I’d been trying so hard to write books that other people wanted to read. I’d lost my way in the depression. [My agent] Barry Goldblatt telling me not to write TBW because “no one will ever want to read that” (about Mormons, I think is what he meant) gave me permission to write a book I believed in. Mormon publishing is very strong here in Utah, with a lot of rules about writing to the Mormon audience who expect to be catered to. This book was definitely not that. It pushed certain buttons. And yet it wasn’t an ex-Mormon story, either. It was something in-between. Barry was probably right, that it would have been impossible to sell, except that I’d already met [my editor] Juliet Grames, and she had specifically told me she was looking for a Mormon mystery if I ever wanted to write one – with a woman as the sleuth.
I think the response to TBW was so strong that I feel confident to keep writing the series for a long time into the future, which I’m excited about doing. But it will never be the only thing I’m working on. It was just the book I needed to write at that moment in my life. I should say that Barry, after he read TBW, said, “I didn’t know you could write about Mormons like that.”
Could it be that yours is the only Mormon murder series on shelves? Where did the original inspiration come from?
I think there has been one other series in the ’70s. A friend, Andrew Hunt, is working on a historical Mormon mystery series that hasn’t gotten as much press. Michael Wallace, another friend, is working on a series set within the FLDS [Fundamentalist Church of Jesus Christ of Latter-Day Saints], which is also very good. But I think mine is the big contemporary series out there.
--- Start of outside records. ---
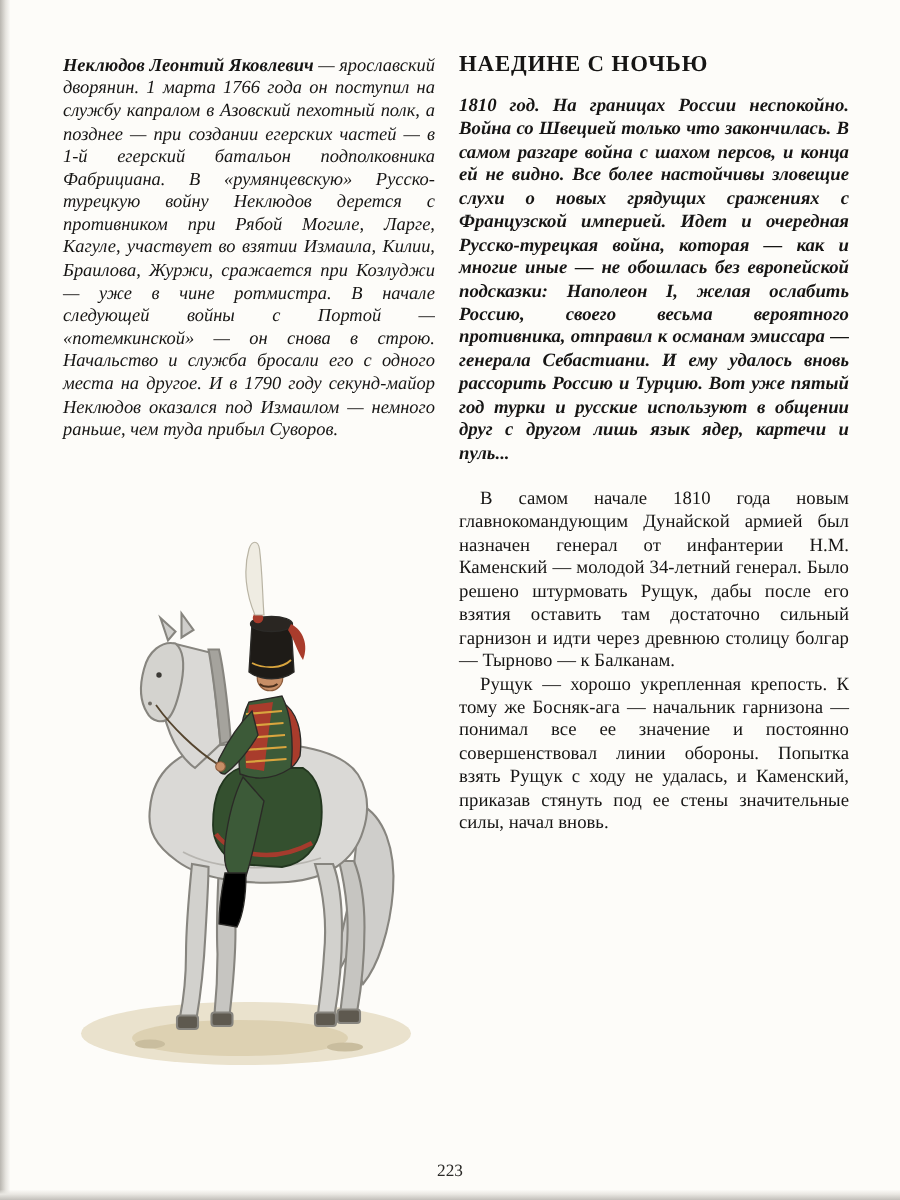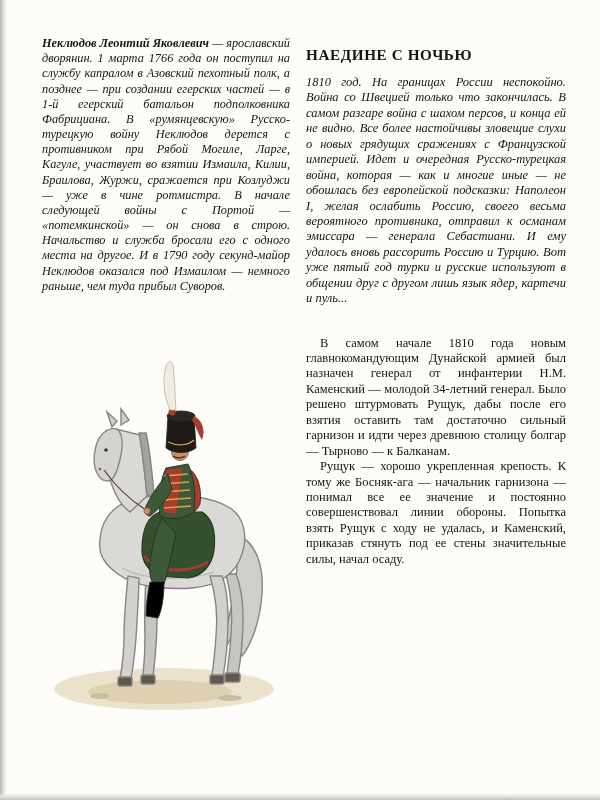--- a/index.html
+++ b/index.html
@@ -33,36 +33,36 @@
   .bio{
     margin:2px 0 0 0;
     font-style:italic;
     font-size:12.3px;
     line-height:1.235;
     text-align:justify;
     text-indent:0;
   }
   .bio-name{font-weight:bold;}
   h1.chapter{
-    margin:12px 0 11px 0;
+    margin:0 0 11px 0;
     font-size:15.2px;
     font-weight:bold;
     letter-spacing:.6px;
     white-space:nowrap;
   }
   .col-right p{
     margin:0;
     font-size:12.5px;
     line-height:1.235;
     text-align:justify;
     text-indent:14px;
   }
   .col-right p.no-indent{text-indent:0;}
-  .col-right p.italic{font-style:italic;}
-  .col-right p.gap-before{margin-top:29px;}
+  .col-right p.italic{font-style:italic;font-weight:bold;}
+  .col-right p.gap-before{margin-top:15px;}
   figure.illustration{margin:10px 0 0 0;padding:0;}
   .page-number{
     position:absolute;left:0;right:0;bottom:13px;
     text-align:center;
     font-size:11.5px;
     color:#2a2927;
   }
 </style>
 </head>
 <body>
@@ -155,18 +155,19 @@
             <path d="M128 106 C122 92 120 76 124 62 C126 56 130 56 131 62 C133 78 133 94 134 106 Z" fill="#efece2" stroke="#b9b4a4" stroke-width="0.8"></path>
           </g>
         </svg>
       </figure>
     </div>
 
     <div class="col-right">
       <h1 class="chapter">НАЕДИНЕ С НОЧЬЮ</h1>
       <p class="no-indent italic">1810 год. На границах России неспокойно. Война со Швецией только что закончилась. В самом разгаре война с шахом персов, и конца ей не видно. Все более настойчивы зловещие слухи о новых грядущих сражениях с Французской империей. Идет и очередная Русско-турецкая война, которая — как и многие иные — не обошлась без европейской подсказки: Наполеон I, желая ослабить Россию, своего весьма вероятного противника, отправил к османам эмиссара — генерала Себастиани. И ему удалось вновь рассорить Россию и Турцию. Вот уже пятый год турки и русские используют в общении друг с другом лишь язык ядер, картечи и пуль...</p>
       <p class="gap-before">В самом начале 1810 года новым главнокомандующим Дунайской армией был назначен генерал от инфантерии Н.М. Каменский — молодой 34-летний генерал. Было решено штурмовать Рущук, дабы после его взятия оставить там достаточно сильный гарнизон и идти через древнюю столицу болгар — Тырново — к Балканам.</p>
-      <p>Рущук — хорошо укрепленная крепость. К тому же Босняк-ага — начальник гарнизона — понимал все ее значение и постоянно совершенствовал линии обороны. Попытка взять Рущук с ходу не удалась, и Каменский, приказав стянуть под ее стены значительные силы, начал осаду.</p>
+      <p>Рущук — хорошо укрепленная крепость. К тому же Босняк-ага — начальник гарнизона — понимал все ее значение и постоянно совершенствовал линии обороны. Попытка взять Рущук с ходу не удалась, и Каменский, приказав стянуть под ее стены значительные силы, начал вновь.</p>
     </div>
 
   </div>
 
+  <div class="page-number">223</div>
 </div>
 
 </body></html>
The original inspiration was the Josh and Susan Powell case. [Utah resident Susan disappeared in 2009 and husband Josh was named a person of interest but never charged.] I wanted to start with a similar premise and twist it my own way. Specifically, I wanted to tell a story about the ways in which I think Mormon patriarchy affects the way crimes are investigated and the way that Mormon men who are abusers are sometimes perceived within the community. But I also wanted to surprise readers, so I made sure there were lots of twists.
You’ve tackled numerous challenging issues most readers wouldn’t associate with Mormons: domestic violence, gender inequity, LGBTQIA members. What prompted such daring narrative directions?
I wrote TBW in early 2012, and it didn’t come out until the end of 2014. I wrote several other books in the series (including His Right Hand and For Time and All Eternities) before TBW was published. I talked to my editor Juliet Grames on a long hike up to Timpanogos Cave, and she helped me tease out themes in each book and see what order they should go in. She’s also really helped me to be more flexible when the actual news meant that we had to shift some things around.
All my books have had hints of these same themes in them. I just wasn’t as bold in them. If you look back at my YA fantasies, you’ll see there’s a lot of talk about secrets that can’t be told (The Princess and the Hound), about abuse (Mira, Mirror), and about LGBT issues (The Rose Throne). [With TBW], I stopped wanting to cloak my message.
Your series’ body count is certainly growing! How do you approach your murderous research?
I knew from the beginning I was going to have to deal with the Jessica Fletcher [Murder, She Wrote] problem, that is, that you can’t have that many murders in the same town. So I’m trying to move Linda to other towns via her connections in her own ward. She gets a reputation as a meddler and a nosy busy-body who makes the police do things, which is helpful in certain murderous circumstances. But my focus is always on character development, and I have no interest in weird, flashy kinds of murder. I’m probably always going to stick with guns, knives, and strangling.
Beyond her peripatetic future, what other plans do you have for our dear Bishop’s Wife?
I have 11 books planned out right now and a handful of short stories that might be collected. I’m going to be flexible and let the series grow into the future. I do have a specific arc I’ve planned for poor Linda and poor [bishop husband] Kurt. I also thought that I’d keep Kurt in as bishop for five years (the standard in Mormonism) and that each book would be set in the chronological year it’s published, but that’s not the way it’s turning out now. I’ve had to do the Robert Parker strategy of just fudging the year so that Linda and her kids don’t age too fast, and not mentioning what specific election is happening in the current book, so as not to date it too badly.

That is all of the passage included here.